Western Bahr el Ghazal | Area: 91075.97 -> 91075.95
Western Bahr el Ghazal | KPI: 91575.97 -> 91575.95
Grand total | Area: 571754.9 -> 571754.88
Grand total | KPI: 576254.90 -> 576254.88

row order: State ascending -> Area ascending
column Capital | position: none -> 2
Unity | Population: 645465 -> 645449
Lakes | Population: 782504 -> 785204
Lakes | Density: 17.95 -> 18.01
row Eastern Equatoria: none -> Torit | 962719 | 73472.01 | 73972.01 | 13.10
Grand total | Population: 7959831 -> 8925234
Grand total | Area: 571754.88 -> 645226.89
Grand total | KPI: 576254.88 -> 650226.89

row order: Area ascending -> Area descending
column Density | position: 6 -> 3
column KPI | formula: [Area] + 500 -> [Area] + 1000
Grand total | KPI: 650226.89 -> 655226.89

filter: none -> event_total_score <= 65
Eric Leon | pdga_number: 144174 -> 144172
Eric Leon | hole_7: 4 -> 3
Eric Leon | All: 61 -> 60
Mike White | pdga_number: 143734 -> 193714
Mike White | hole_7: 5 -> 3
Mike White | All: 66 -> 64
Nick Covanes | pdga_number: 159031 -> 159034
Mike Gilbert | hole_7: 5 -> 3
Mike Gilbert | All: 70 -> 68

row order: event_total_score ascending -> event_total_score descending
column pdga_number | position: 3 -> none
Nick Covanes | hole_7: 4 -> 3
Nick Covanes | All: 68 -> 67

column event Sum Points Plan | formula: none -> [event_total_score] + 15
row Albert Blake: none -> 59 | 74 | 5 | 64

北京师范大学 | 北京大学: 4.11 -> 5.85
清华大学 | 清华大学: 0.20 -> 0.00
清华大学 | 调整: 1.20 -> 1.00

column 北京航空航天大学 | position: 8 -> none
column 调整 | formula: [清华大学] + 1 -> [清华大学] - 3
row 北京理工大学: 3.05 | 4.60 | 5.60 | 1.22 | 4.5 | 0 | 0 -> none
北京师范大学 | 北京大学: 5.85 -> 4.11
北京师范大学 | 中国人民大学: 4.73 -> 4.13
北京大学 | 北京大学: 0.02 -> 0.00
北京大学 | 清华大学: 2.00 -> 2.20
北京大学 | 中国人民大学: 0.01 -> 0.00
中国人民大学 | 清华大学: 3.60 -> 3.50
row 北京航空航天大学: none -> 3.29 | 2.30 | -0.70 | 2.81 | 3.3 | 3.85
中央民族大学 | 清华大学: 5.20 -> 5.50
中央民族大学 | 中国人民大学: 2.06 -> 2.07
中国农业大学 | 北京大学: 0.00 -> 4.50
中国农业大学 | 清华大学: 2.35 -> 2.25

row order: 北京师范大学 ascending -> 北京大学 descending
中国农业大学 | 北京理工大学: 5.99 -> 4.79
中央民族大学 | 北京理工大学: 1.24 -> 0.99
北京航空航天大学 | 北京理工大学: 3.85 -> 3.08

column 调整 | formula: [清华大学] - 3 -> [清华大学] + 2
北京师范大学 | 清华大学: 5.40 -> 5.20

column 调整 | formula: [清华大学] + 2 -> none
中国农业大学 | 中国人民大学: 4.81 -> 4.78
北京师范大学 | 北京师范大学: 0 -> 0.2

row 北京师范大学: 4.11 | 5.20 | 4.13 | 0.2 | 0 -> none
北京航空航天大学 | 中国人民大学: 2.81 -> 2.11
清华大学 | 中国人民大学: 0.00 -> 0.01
⁂
• _WORK ITEM_:
Above are some lines. Repeat exactly, and only, those from the line that has "Unity | Population: 645465 -> 645449" through the line that has "Mike White | All: 66 -> 64".

• _EXERCISE SOLUTION_:
Unity | Population: 645465 -> 645449
Lakes | Population: 782504 -> 785204
Lakes | Density: 17.95 -> 18.01
row Eastern Equatoria: none -> Torit | 962719 | 73472.01 | 73972.01 | 13.10
Grand total | Population: 7959831 -> 8925234
Grand total | Area: 571754.88 -> 645226.89
Grand total | KPI: 576254.88 -> 650226.89

row order: Area ascending -> Area descending
column Density | position: 6 -> 3
column KPI | formula: [Area] + 500 -> [Area] + 1000
Grand total | KPI: 650226.89 -> 655226.89

filter: none -> event_total_score <= 65
Eric Leon | pdga_number: 144174 -> 144172
Eric Leon | hole_7: 4 -> 3
Eric Leon | All: 61 -> 60
Mike White | pdga_number: 143734 -> 193714
Mike White | hole_7: 5 -> 3
Mike White | All: 66 -> 64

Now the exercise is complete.